On July 27, Costa Rica will observe the 10th anniversary of an act that shocked two countries — the death within a few minutes of three Chilean officials inside their embassy in San José.
Not only did it stun this country but shocked Chileans who, if asked, would have said that in the peaceful Costa Rica, their embassy would be the safest place in the region.
Worse was the frustration of police officers who, although they knew the approximate location of the shooter that day in 2004 but were prevented by diplomatic protocol from entering foreign territory to make certain no more lives were lost.
Granted, the killings were so fast that it is unlikely that Costa Ricans, even a SWAT team, could have prevented it. Indeed, some in Chile questioned why their embassy was not better protected. But who could have predicted that such a thing could happen in the quietest nation in Central America?
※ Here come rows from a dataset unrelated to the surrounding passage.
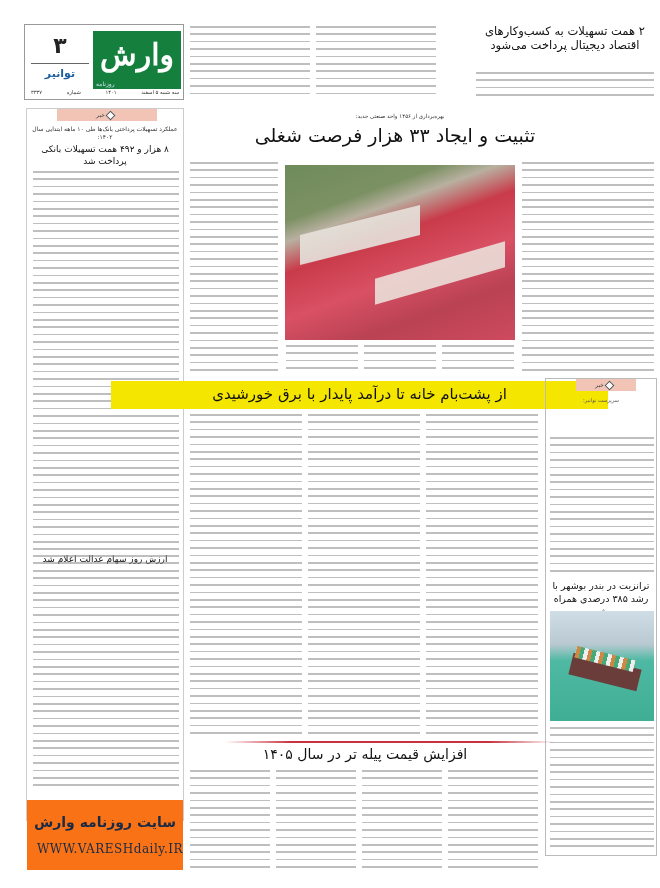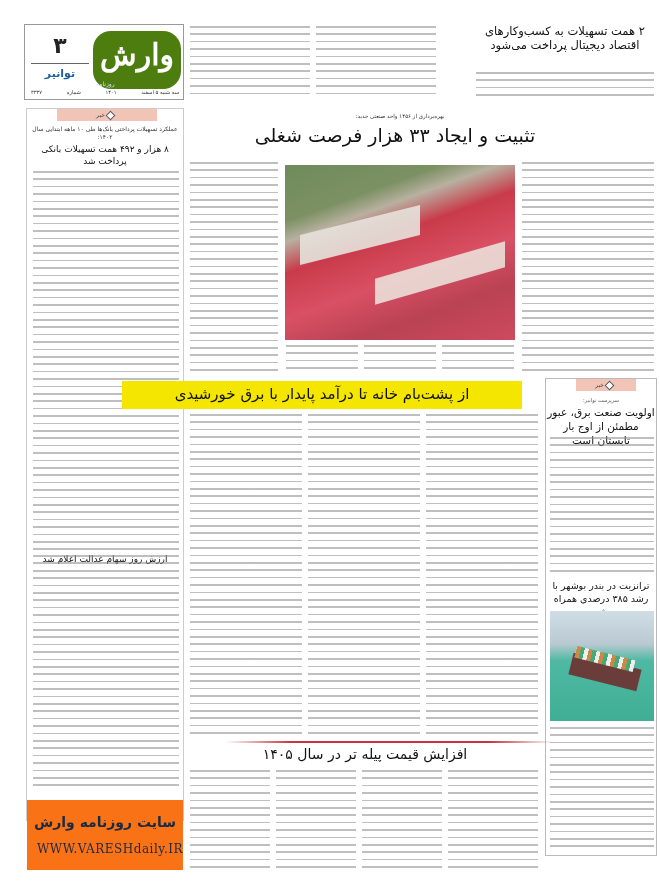--- a/index.html
+++ b/index.html
@@ -11,7 +11,7 @@
 
   
   #masthead { left: 24px; top: 24px; width: 160px; height: 76px; border: 1px solid #999; background: #fff; }
-  #mast-logo { position: absolute; left: 68px; top: 6px; width: 88px; height: 58px; background: #4d7c0f; border-radius: 18px; }
+  #mast-logo { position: absolute; left: 68px; top: 6px; width: 88px; height: 58px; background: #15803d; }
   #mast-logo-text { position: absolute; left: 0; top: 6px; width: 100%; text-align: center; color: #fff; font-size: 30px; font-weight: bold; font-family: "DejaVu Serif", serif; }
   #mast-logo-sub { position: absolute; left: 3px; bottom: 2px; color: #cfe5f6; font-size: 6px; }
   #page-number { position: absolute; left: 6px; top: 8px; width: 58px; text-align: center; font-size: 22px; font-weight: bold; }

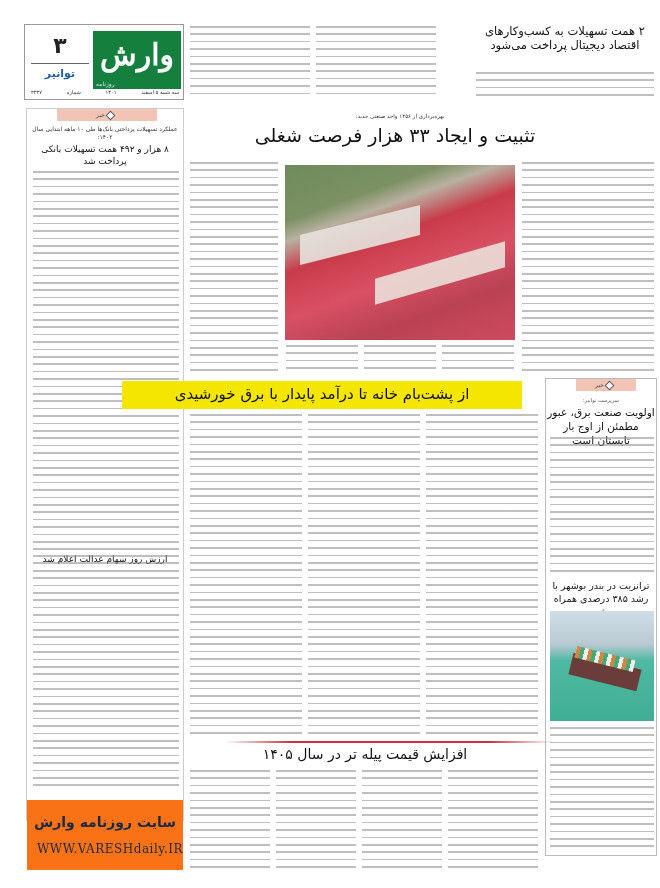--- a/index.html
+++ b/index.html
@@ -39,7 +39,7 @@
   #main-photo::after { content:""; position:absolute; left:90px; top:95px; width:130px; height:26px; background:#ece8e1; transform: skewY(-16deg); opacity: .85; }
 
   
-  #solar-head-bar { left: 122px; top: 381px; width: 400px; height: 28px; background: #f5e600; }
+  #solar-head-bar { left: 111px; top: 381px; width: 497px; height: 28px; background: #f5e600; }
   #solar-head { position:absolute; left:0; top:4px; width:100%; font-size: 15px; }
 
   

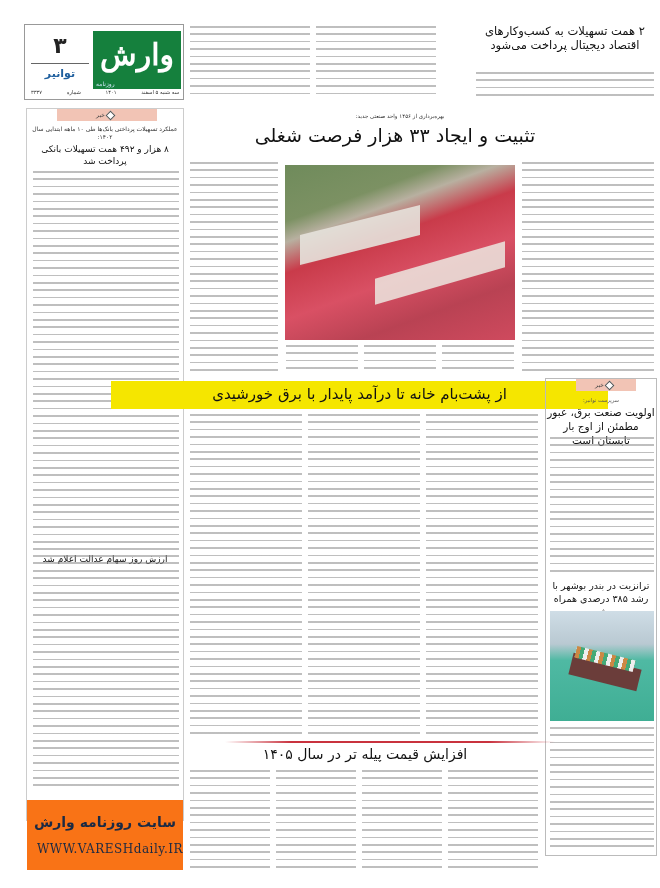--- a/index.html
+++ b/index.html
@@ -120,7 +120,6 @@
     <span>خبر</span>
   </div>
   <div id="power-kicker">سرپرست توانیر:</div>
-  <div id="power-head" class="h-main">اولویت صنعت برق، عبور مطمئن از اوج بار تابستان است</div>
   <div class="abs lines" style="top:58px;left:4px;width:104px;height:136px;"></div>
   <div id="transit-head" class="h-main">ترانزیت در بندر بوشهر با رشد ۳۸۵ درصدی همراه شد</div>
   <div id="port-photo"></div>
For six agonizing hours, police cordoned off the building Barrio Dent (San Pedro) of San Jose awaiting that permission while TV news cameras kept a watchful eye on the area. Inside, Second Secretary Roberto Nieto Maturana, consul Christian Yuseff Marchant and embassy cultural attache Rocio Sariego lay dead in the same office.
But seven hostages remained in the building but the number was unknown at the time. Unknown to the gunman, the hostages, including two Costa Rican secretarial personnel, had hidden in a locked room and piled furniture against the door. Their quick thinking saved their lives.
Armed with an M-16 automatic rifle, the shooter, a local police officer Jose Orlando Jimenez, 54, was looking for other victims and tried to break into the locked room, even shooting at the door, but the shots did not penetrate. It was hard to reconcile people’s description of him as a “good person” the man bent on spreading death.
The refugees stayed in that room from shortly after the first shots were fired at 3:45 p.m. until 10 that night, terrified for their lives. Jimenez refused to negotiate with police and sometime during the evening placed the muzzle of his weapon under his chin and fired.
During the tense hours of that evening, first then-Minister of Security Alvaro Ramos, then specialized hostage situation officers from OIJ tried to talk Jimenez out, to no avail. They even brought in the officer’s father to talk with him but the shooter never replied. Indeed, his motive was never explained.
After the stand-off ended, Costa Ricans placed flowers and candles outside the building, along with notes expressing condolences and even pleading for pardon from the Chilean people. After all, it was one of their own who had done the killing and Costa Ricans were as devastated as anyone else.
Today, the Chilean embassy is located in Los Yoses and the building in Barrio Dent, having been vacated after the tragedy, has housed several businesses, most recently a beauty school.